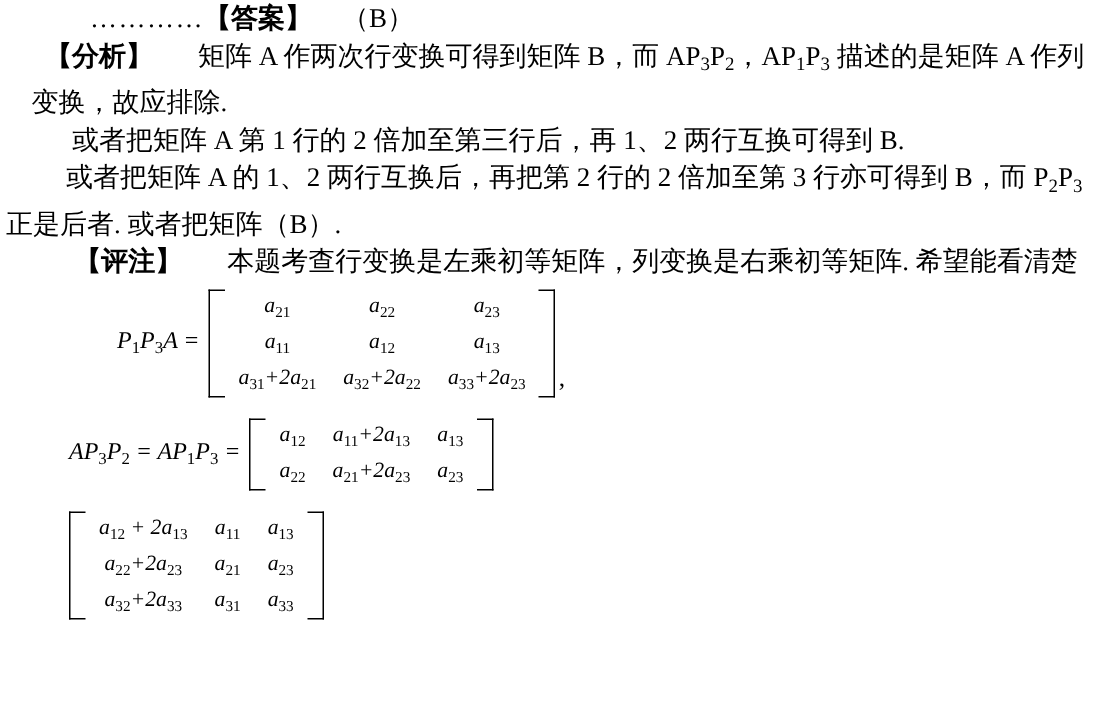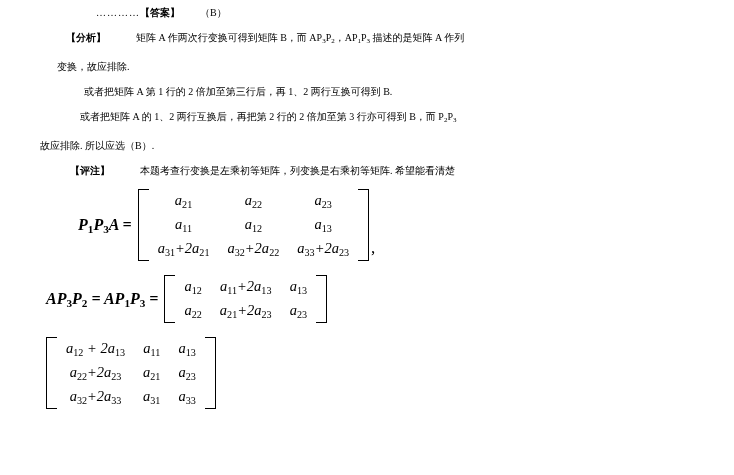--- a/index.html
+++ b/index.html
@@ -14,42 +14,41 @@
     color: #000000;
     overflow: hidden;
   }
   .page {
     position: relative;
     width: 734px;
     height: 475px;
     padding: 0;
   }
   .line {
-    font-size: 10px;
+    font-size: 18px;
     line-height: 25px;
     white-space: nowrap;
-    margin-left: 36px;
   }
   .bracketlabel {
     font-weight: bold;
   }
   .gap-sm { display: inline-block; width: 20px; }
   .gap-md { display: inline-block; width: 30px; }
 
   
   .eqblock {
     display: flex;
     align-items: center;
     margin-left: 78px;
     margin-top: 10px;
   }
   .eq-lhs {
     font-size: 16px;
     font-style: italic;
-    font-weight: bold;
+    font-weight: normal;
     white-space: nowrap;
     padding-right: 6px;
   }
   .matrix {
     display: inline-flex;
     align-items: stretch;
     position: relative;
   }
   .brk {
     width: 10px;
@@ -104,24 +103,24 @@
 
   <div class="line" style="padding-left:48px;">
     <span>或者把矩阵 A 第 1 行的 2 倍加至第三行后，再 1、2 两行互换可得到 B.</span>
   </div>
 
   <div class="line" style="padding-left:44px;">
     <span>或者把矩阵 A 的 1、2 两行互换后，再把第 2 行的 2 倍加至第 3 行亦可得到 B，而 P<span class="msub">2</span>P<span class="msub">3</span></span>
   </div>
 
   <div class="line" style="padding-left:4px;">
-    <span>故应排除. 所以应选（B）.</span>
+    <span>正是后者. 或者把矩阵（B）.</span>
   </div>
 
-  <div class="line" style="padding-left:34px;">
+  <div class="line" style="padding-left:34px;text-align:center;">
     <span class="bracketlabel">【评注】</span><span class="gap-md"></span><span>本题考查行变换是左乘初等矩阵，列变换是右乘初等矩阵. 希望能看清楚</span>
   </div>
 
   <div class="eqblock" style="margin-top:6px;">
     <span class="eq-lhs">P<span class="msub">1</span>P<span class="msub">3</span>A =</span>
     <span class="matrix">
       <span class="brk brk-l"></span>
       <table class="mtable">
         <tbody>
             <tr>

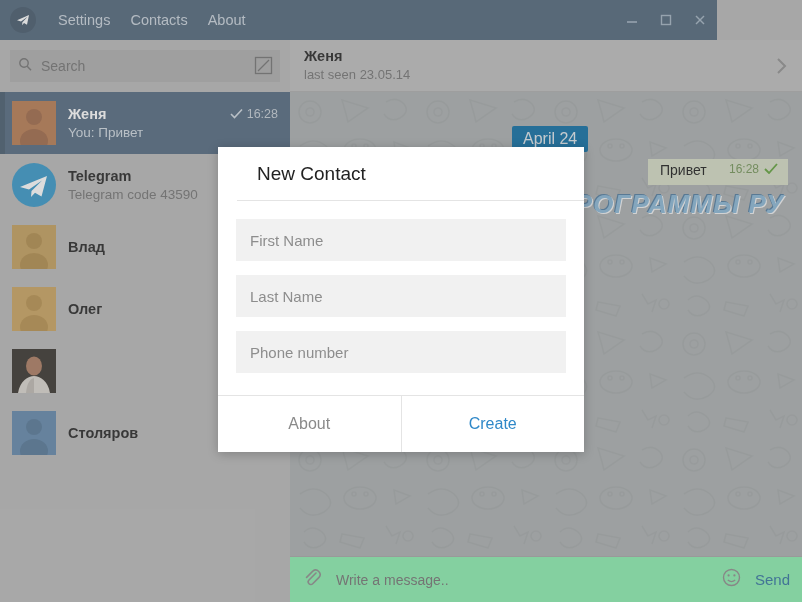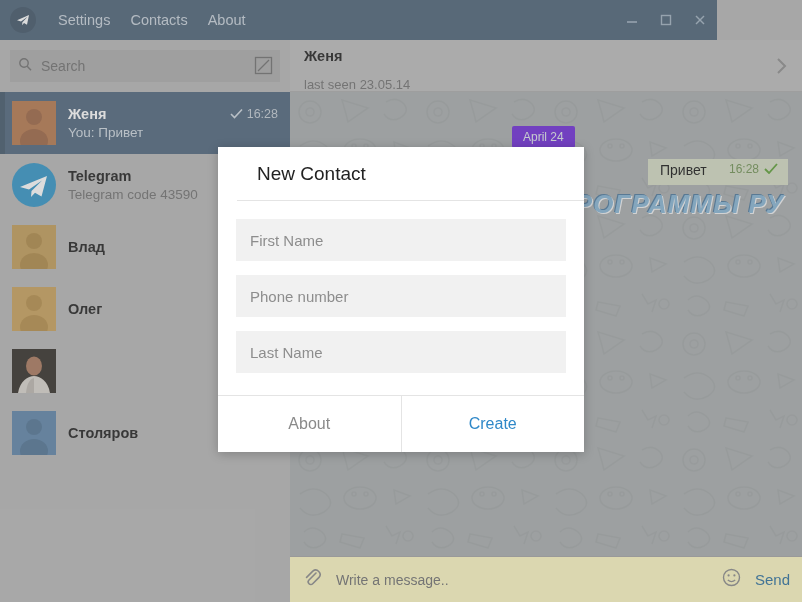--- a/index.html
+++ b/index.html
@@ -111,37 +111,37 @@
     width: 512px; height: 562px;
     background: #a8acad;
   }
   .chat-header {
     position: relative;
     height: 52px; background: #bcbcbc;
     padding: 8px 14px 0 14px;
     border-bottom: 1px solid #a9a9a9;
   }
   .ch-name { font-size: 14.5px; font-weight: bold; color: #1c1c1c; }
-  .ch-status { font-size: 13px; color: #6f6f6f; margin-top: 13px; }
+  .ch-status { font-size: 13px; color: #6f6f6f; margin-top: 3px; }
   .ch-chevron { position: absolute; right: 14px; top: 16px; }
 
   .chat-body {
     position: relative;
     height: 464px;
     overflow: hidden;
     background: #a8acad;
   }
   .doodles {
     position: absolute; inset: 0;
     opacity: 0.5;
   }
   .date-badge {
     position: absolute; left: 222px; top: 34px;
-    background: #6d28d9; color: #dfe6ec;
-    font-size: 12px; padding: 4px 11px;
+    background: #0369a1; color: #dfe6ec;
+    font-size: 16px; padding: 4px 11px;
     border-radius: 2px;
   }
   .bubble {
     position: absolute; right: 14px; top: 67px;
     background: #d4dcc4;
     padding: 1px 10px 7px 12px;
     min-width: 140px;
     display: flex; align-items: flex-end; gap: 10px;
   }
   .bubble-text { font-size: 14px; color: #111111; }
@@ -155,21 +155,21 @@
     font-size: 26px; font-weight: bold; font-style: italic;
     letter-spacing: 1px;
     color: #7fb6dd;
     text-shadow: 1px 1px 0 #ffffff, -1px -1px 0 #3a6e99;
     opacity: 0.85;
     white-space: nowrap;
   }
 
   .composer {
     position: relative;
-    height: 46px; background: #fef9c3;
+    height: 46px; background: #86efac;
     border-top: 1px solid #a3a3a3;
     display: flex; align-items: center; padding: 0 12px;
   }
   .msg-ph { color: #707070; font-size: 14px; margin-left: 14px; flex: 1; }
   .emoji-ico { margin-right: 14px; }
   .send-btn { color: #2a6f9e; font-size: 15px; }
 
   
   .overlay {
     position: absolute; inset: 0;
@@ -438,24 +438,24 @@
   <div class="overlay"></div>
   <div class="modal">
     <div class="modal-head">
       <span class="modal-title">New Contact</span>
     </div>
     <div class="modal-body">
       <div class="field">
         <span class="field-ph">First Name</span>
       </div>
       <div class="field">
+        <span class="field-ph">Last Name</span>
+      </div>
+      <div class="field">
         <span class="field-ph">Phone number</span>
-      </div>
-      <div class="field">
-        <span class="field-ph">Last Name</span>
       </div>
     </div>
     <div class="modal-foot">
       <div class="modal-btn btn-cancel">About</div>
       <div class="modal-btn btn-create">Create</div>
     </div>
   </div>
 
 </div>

-*-

What the exercise asks:
Your response should reproduce the entire listing verbatim, minus the pictures.

Answer area:
--- a/index.html
+++ b/index.html
@@ -14,42 +14,41 @@
     color: #000000;
     overflow: hidden;
   }
   .page {
     position: relative;
     width: 734px;
     height: 475px;
     padding: 0;
   }
   .line {
-    font-size: 10px;
+    font-size: 18px;
     line-height: 25px;
     white-space: nowrap;
-    margin-left: 36px;
   }
   .bracketlabel {
     font-weight: bold;
   }
   .gap-sm { display: inline-block; width: 20px; }
   .gap-md { display: inline-block; width: 30px; }
 
   
   .eqblock {
     display: flex;
     align-items: center;
     margin-left: 78px;
     margin-top: 10px;
   }
   .eq-lhs {
     font-size: 16px;
     font-style: italic;
-    font-weight: bold;
+    font-weight: normal;
     white-space: nowrap;
     padding-right: 6px;
   }
   .matrix {
     display: inline-flex;
     align-items: stretch;
     position: relative;
   }
   .brk {
     width: 10px;
@@ -104,24 +103,24 @@
 
   <div class="line" style="padding-left:48px;">
     <span>或者把矩阵 A 第 1 行的 2 倍加至第三行后，再 1、2 两行互换可得到 B.</span>
   </div>
 
   <div class="line" style="padding-left:44px;">
     <span>或者把矩阵 A 的 1、2 两行互换后，再把第 2 行的 2 倍加至第 3 行亦可得到 B，而 P<span class="msub">2</span>P<span class="msub">3</span></span>
   </div>
 
   <div class="line" style="padding-left:4px;">
-    <span>故应排除. 所以应选（B）.</span>
+    <span>正是后者. 或者把矩阵（B）.</span>
   </div>
 
-  <div class="line" style="padding-left:34px;">
+  <div class="line" style="padding-left:34px;text-align:center;">
     <span class="bracketlabel">【评注】</span><span class="gap-md"></span><span>本题考查行变换是左乘初等矩阵，列变换是右乘初等矩阵. 希望能看清楚</span>
   </div>
 
   <div class="eqblock" style="margin-top:6px;">
     <span class="eq-lhs">P<span class="msub">1</span>P<span class="msub">3</span>A =</span>
     <span class="matrix">
       <span class="brk brk-l"></span>
       <table class="mtable">
         <tbody>
             <tr>

--- a/index.html
+++ b/index.html
@@ -111,37 +111,37 @@
     width: 512px; height: 562px;
     background: #a8acad;
   }
   .chat-header {
     position: relative;
     height: 52px; background: #bcbcbc;
     padding: 8px 14px 0 14px;
     border-bottom: 1px solid #a9a9a9;
   }
   .ch-name { font-size: 14.5px; font-weight: bold; color: #1c1c1c; }
-  .ch-status { font-size: 13px; color: #6f6f6f; margin-top: 13px; }
+  .ch-status { font-size: 13px; color: #6f6f6f; margin-top: 3px; }
   .ch-chevron { position: absolute; right: 14px; top: 16px; }
 
   .chat-body {
     position: relative;
     height: 464px;
     overflow: hidden;
     background: #a8acad;
   }
   .doodles {
     position: absolute; inset: 0;
     opacity: 0.5;
   }
   .date-badge {
     position: absolute; left: 222px; top: 34px;
-    background: #6d28d9; color: #dfe6ec;
-    font-size: 12px; padding: 4px 11px;
+    background: #0369a1; color: #dfe6ec;
+    font-size: 16px; padding: 4px 11px;
     border-radius: 2px;
   }
   .bubble {
     position: absolute; right: 14px; top: 67px;
     background: #d4dcc4;
     padding: 1px 10px 7px 12px;
     min-width: 140px;
     display: flex; align-items: flex-end; gap: 10px;
   }
   .bubble-text { font-size: 14px; color: #111111; }
@@ -155,21 +155,21 @@
     font-size: 26px; font-weight: bold; font-style: italic;
     letter-spacing: 1px;
     color: #7fb6dd;
     text-shadow: 1px 1px 0 #ffffff, -1px -1px 0 #3a6e99;
     opacity: 0.85;
     white-space: nowrap;
   }
 
   .composer {
     position: relative;
-    height: 46px; background: #fef9c3;
+    height: 46px; background: #86efac;
     border-top: 1px solid #a3a3a3;
     display: flex; align-items: center; padding: 0 12px;
   }
   .msg-ph { color: #707070; font-size: 14px; margin-left: 14px; flex: 1; }
   .emoji-ico { margin-right: 14px; }
   .send-btn { color: #2a6f9e; font-size: 15px; }
 
   
   .overlay {
     position: absolute; inset: 0;
@@ -438,24 +438,24 @@
   <div class="overlay"></div>
   <div class="modal">
     <div class="modal-head">
       <span class="modal-title">New Contact</span>
     </div>
     <div class="modal-body">
       <div class="field">
         <span class="field-ph">First Name</span>
       </div>
       <div class="field">
+        <span class="field-ph">Last Name</span>
+      </div>
+      <div class="field">
         <span class="field-ph">Phone number</span>
-      </div>
-      <div class="field">
-        <span class="field-ph">Last Name</span>
       </div>
     </div>
     <div class="modal-foot">
       <div class="modal-btn btn-cancel">About</div>
       <div class="modal-btn btn-create">Create</div>
     </div>
   </div>
 
 </div>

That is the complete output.